━━━ Records
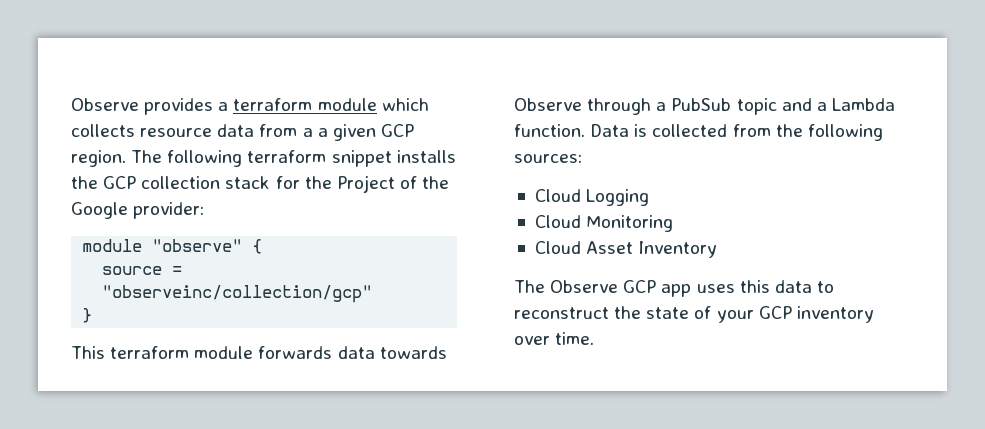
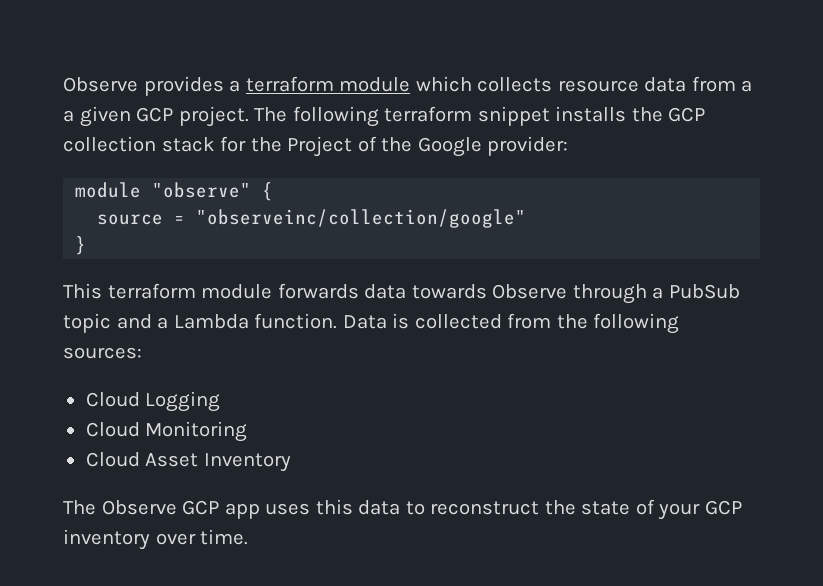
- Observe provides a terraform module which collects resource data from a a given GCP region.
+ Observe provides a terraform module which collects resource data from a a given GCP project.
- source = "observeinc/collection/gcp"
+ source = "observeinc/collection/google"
━━━━━━
━━━ Records
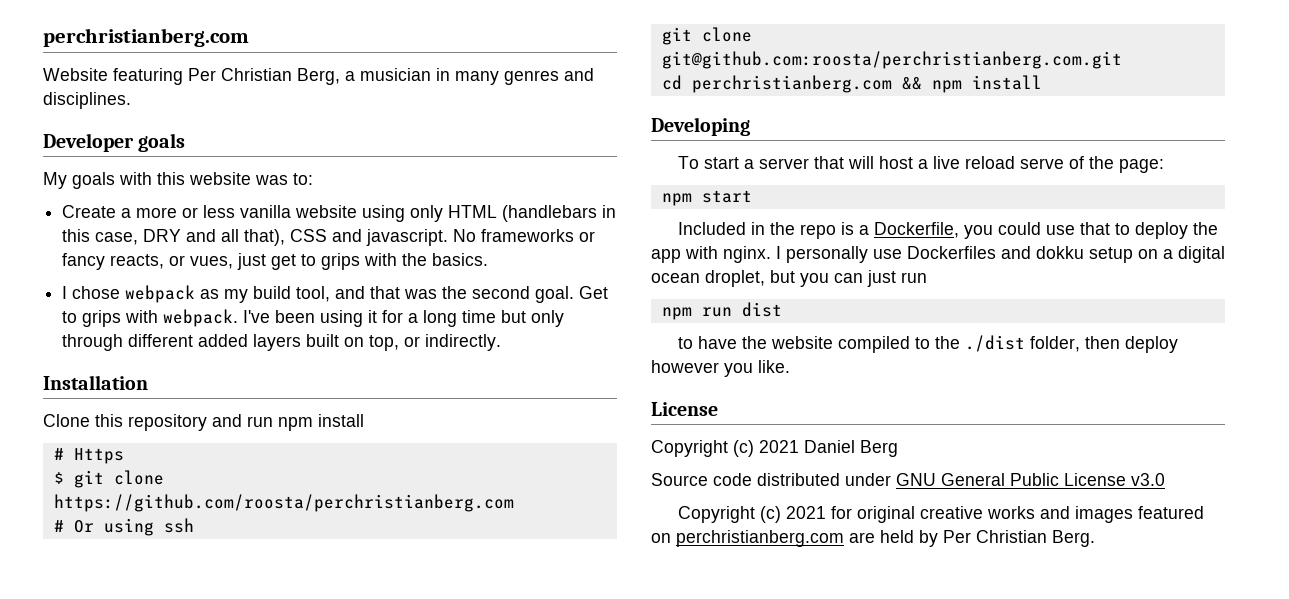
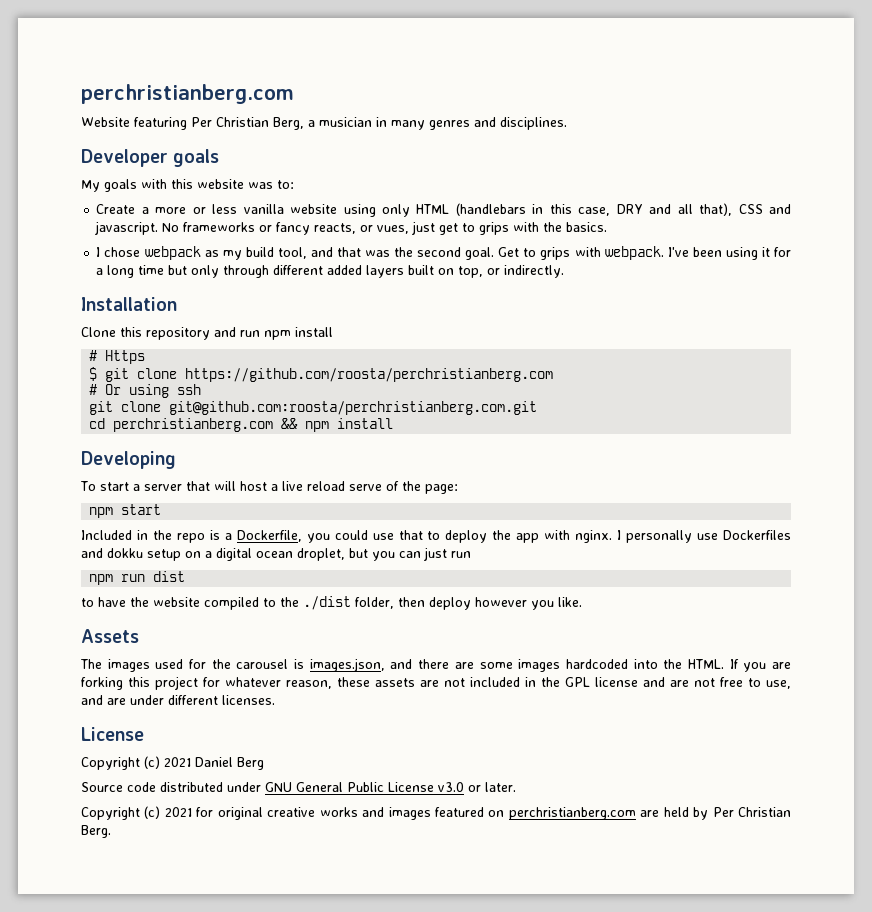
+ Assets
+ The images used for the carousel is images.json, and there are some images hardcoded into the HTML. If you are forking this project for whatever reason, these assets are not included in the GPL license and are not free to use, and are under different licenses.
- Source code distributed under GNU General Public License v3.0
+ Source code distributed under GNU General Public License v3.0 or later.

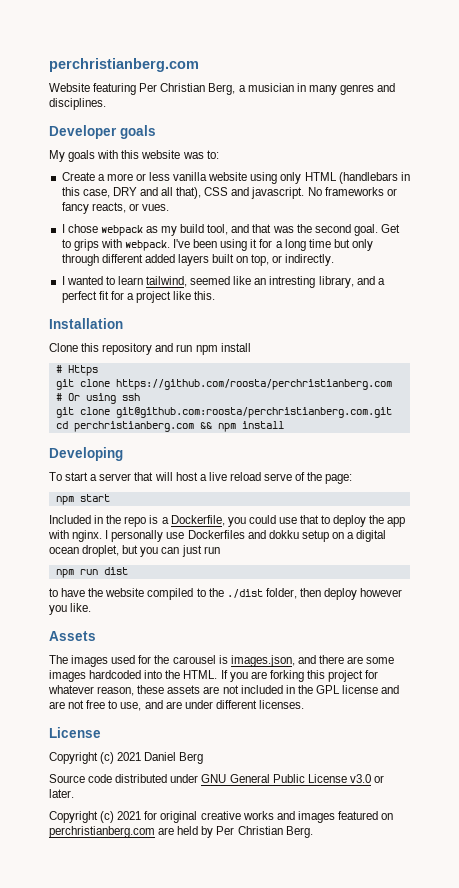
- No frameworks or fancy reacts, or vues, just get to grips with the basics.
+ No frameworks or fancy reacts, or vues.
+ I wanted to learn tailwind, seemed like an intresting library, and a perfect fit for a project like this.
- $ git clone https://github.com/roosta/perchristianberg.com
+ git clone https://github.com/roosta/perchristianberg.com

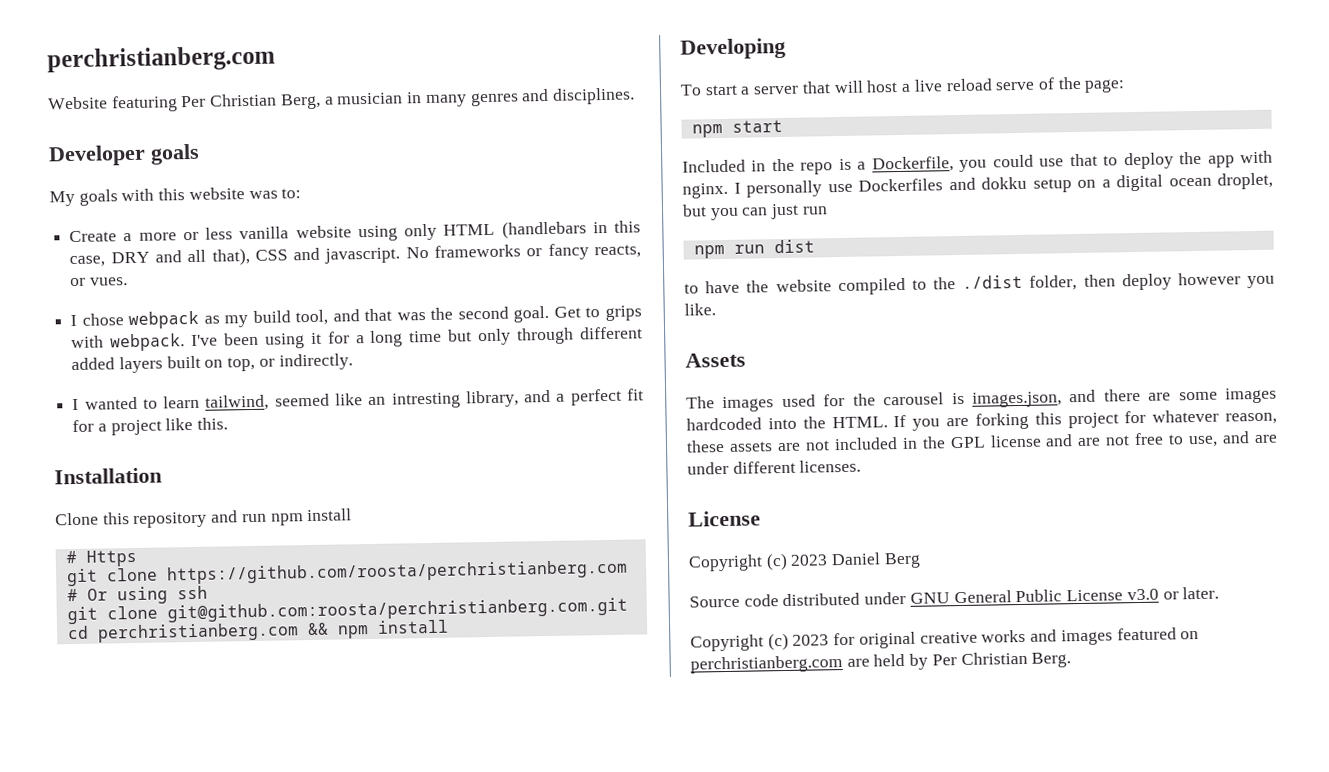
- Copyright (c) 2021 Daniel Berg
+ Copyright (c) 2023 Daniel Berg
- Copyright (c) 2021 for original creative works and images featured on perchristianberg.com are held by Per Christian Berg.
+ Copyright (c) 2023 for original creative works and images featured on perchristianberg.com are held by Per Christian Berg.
━━━━━━
━━━ Records
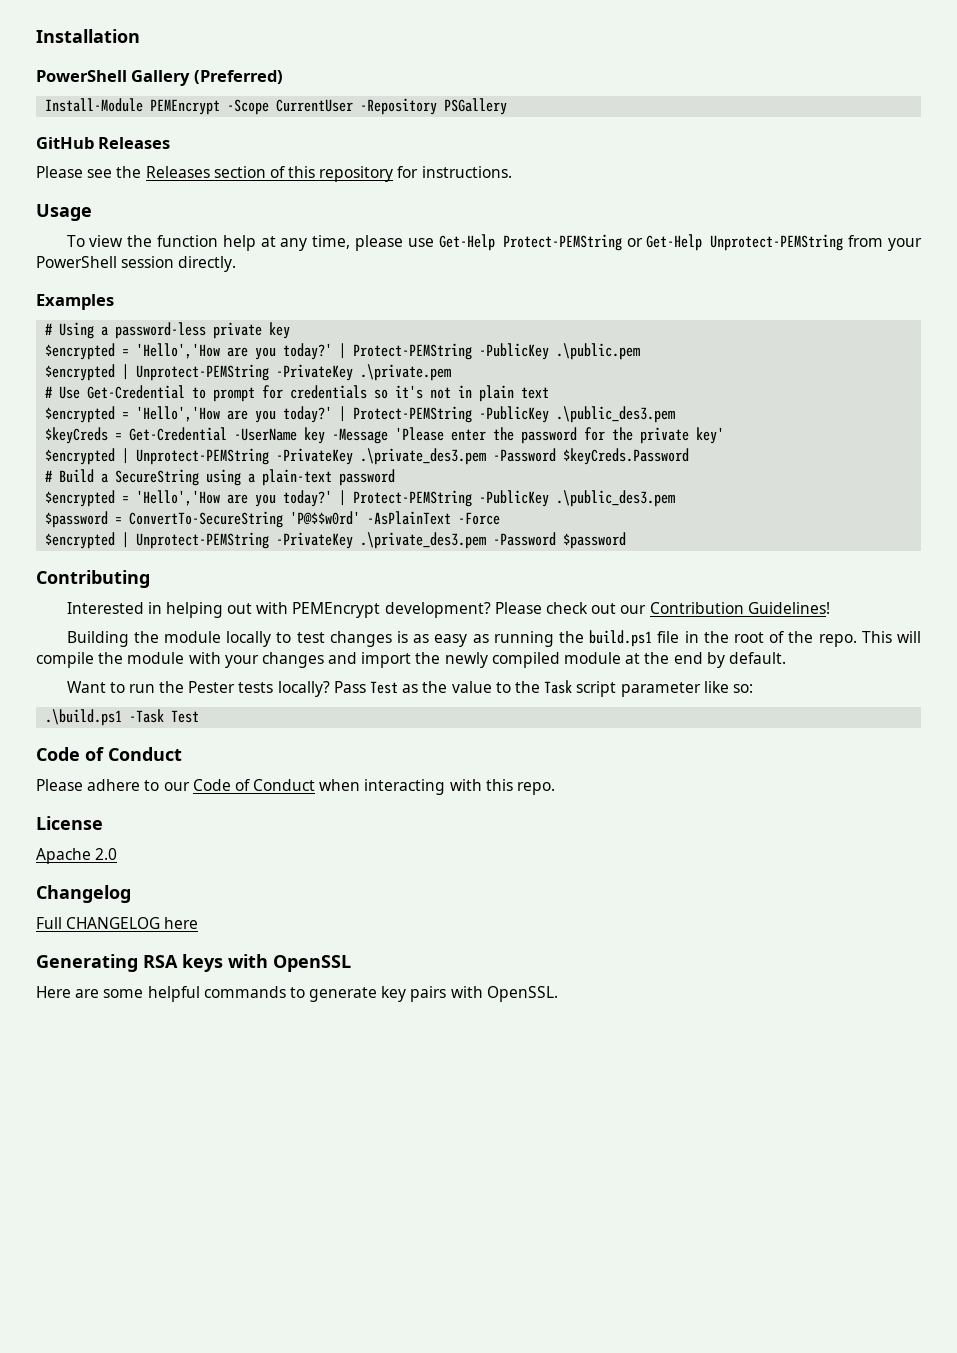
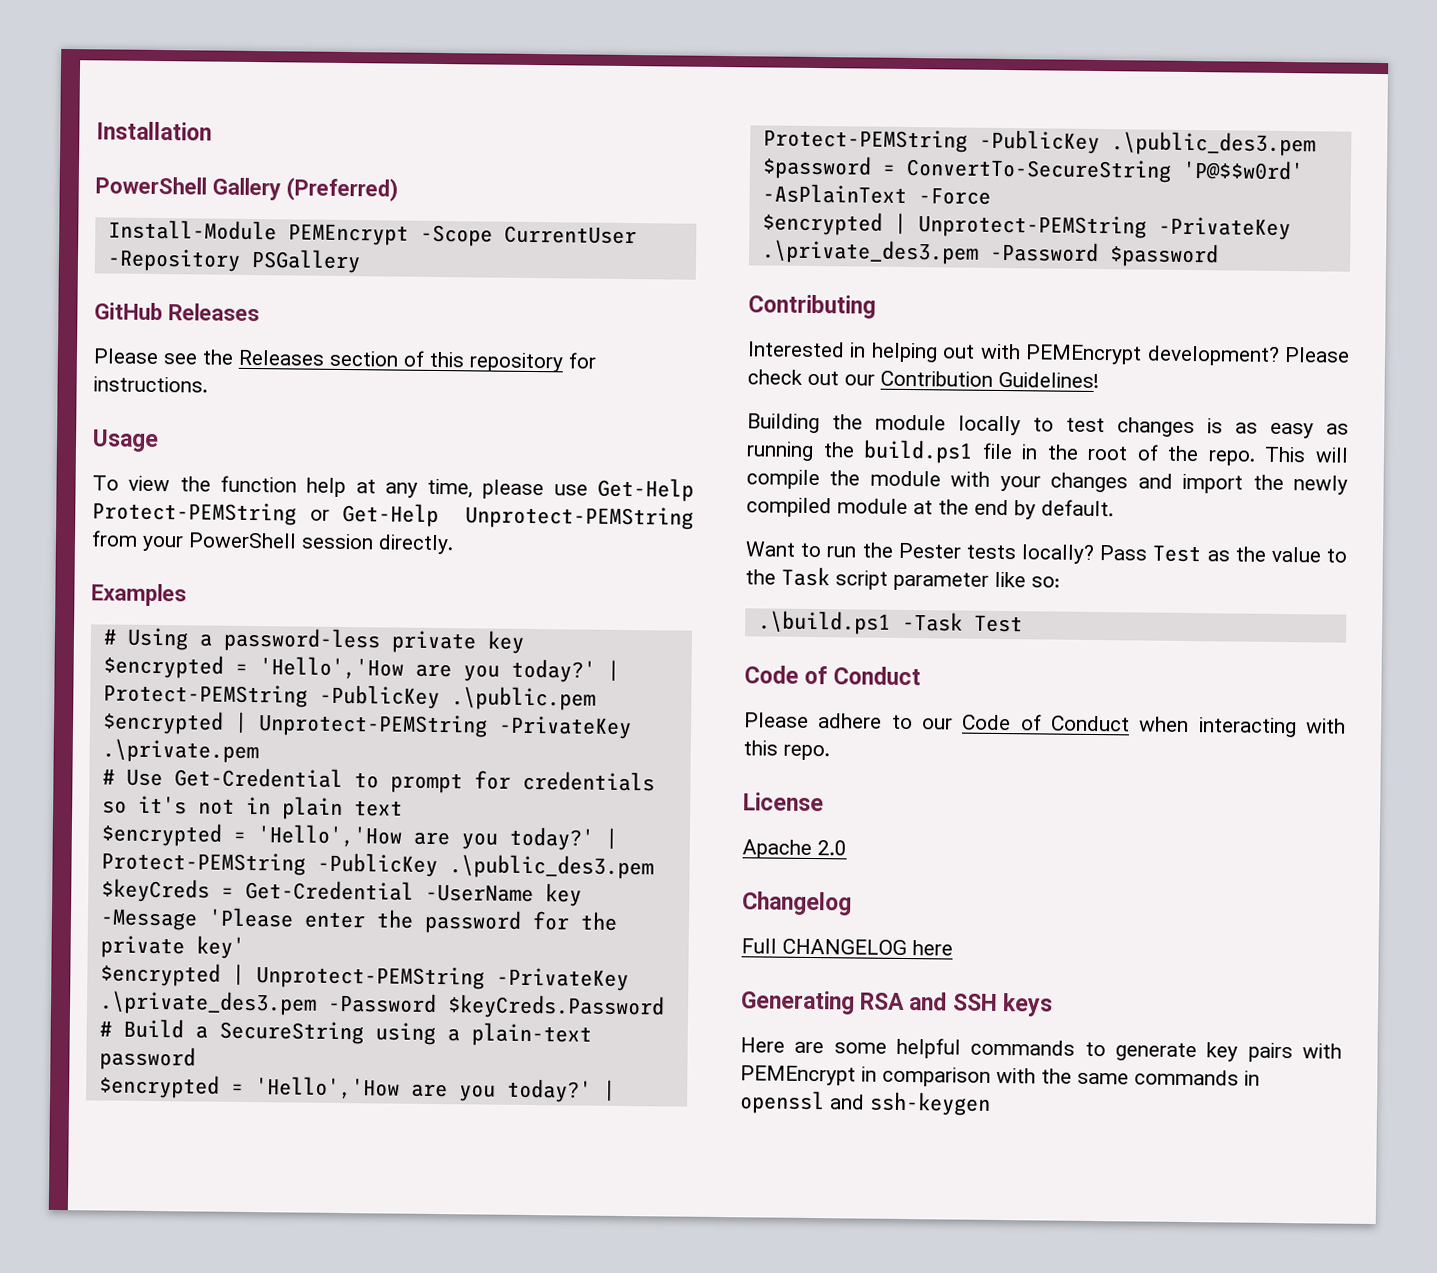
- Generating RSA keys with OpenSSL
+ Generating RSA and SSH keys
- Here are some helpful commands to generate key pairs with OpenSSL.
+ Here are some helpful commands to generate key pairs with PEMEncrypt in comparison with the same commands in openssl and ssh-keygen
━━━━━━
> Exercise details: What lines in the material include the string "Copyright"? Pull each one out.

> Your solution:
- Copyright (c) 2021 Daniel Berg
+ Copyright (c) 2023 Daniel Berg
- Copyright (c) 2021 for original creative works and images featured on perchristianberg.com are held by Per Christian Berg.
+ Copyright (c) 2023 for original creative works and images featured on perchristianberg.com are held by Per Christian Berg.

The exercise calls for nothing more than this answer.